(Change listing data)

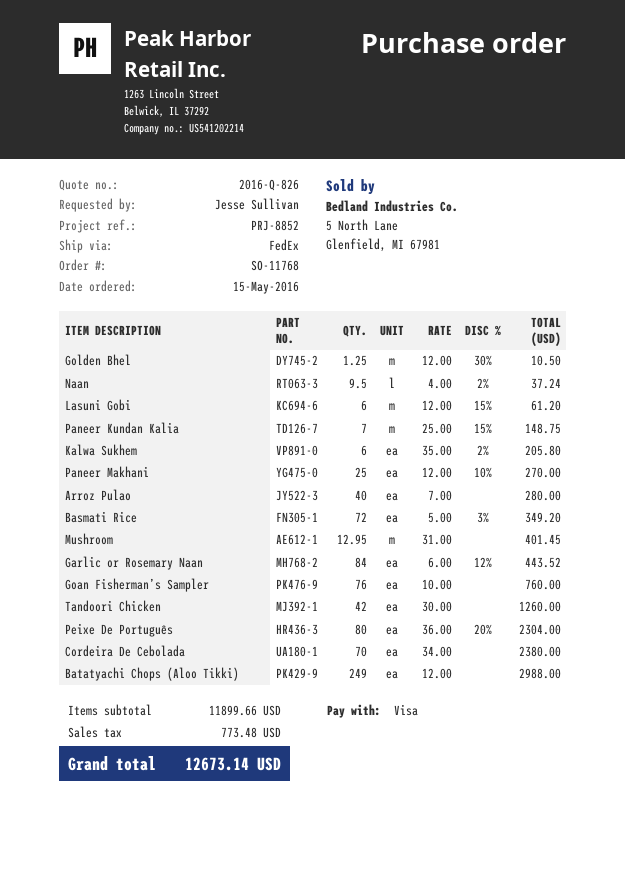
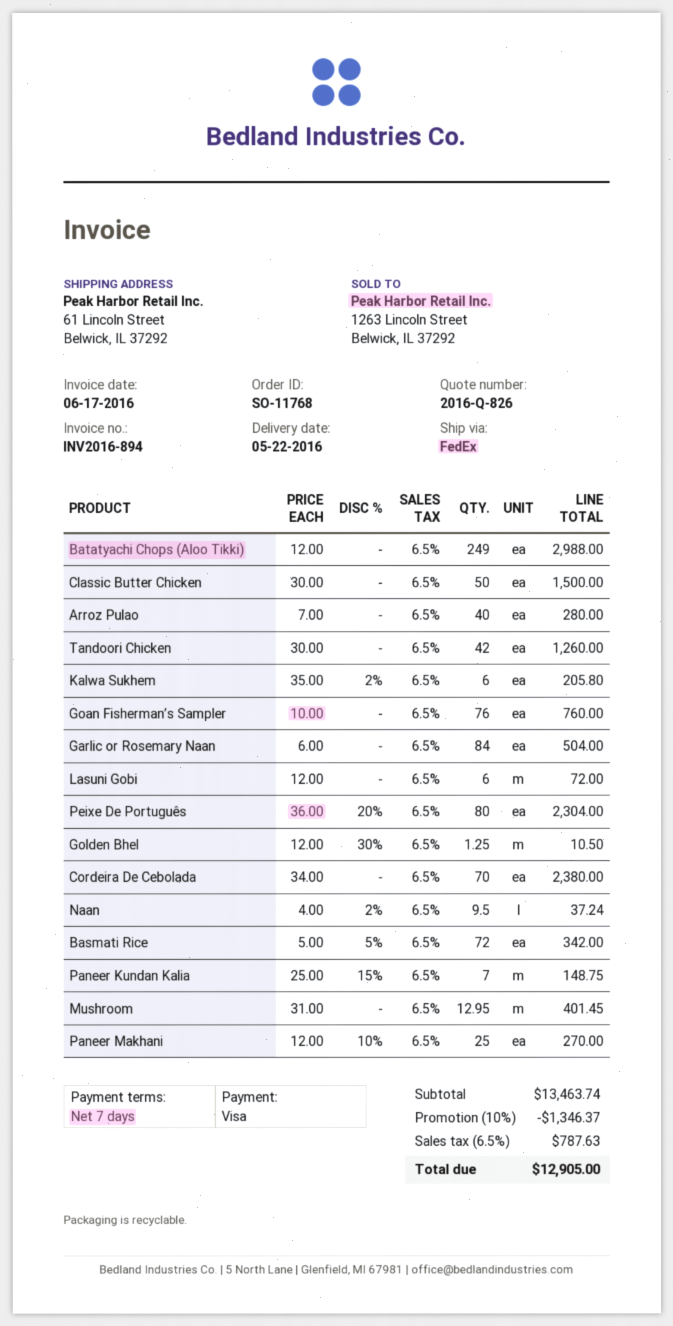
Lasuni Gobi: 6 x 12.00 - 15% = 61.20 -> 6 x 12.00 = 72.00
Basmati Rice: 72 x 5.00 - 3% = 349.20 -> 72 x 5.00 - 5% = 342.00
Garlic or Rosemary Naan: 84 x 6.00 - 12% = 443.52 -> 84 x 6.00 = 504.00
Classic Butter Chicken: none -> 50 x 30.00 = 1500.00
subtotal: 11899.66 -> 13463.74
discount: none -> 10% = 1346.37
tax: 773.48 -> 787.63
total: 12673.14 -> 12905.00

*What the exercise asks*
Would you return the records exactly, keeping out every picture?

*Finished exercise*
Lasuni Gobi: 6 x 12.00 - 15% = 61.20 -> 6 x 12.00 = 72.00
Basmati Rice: 72 x 5.00 - 3% = 349.20 -> 72 x 5.00 - 5% = 342.00
Garlic or Rosemary Naan: 84 x 6.00 - 12% = 443.52 -> 84 x 6.00 = 504.00
Classic Butter Chicken: none -> 50 x 30.00 = 1500.00
subtotal: 11899.66 -> 13463.74
discount: none -> 10% = 1346.37
tax: 773.48 -> 787.63
total: 12673.14 -> 12905.00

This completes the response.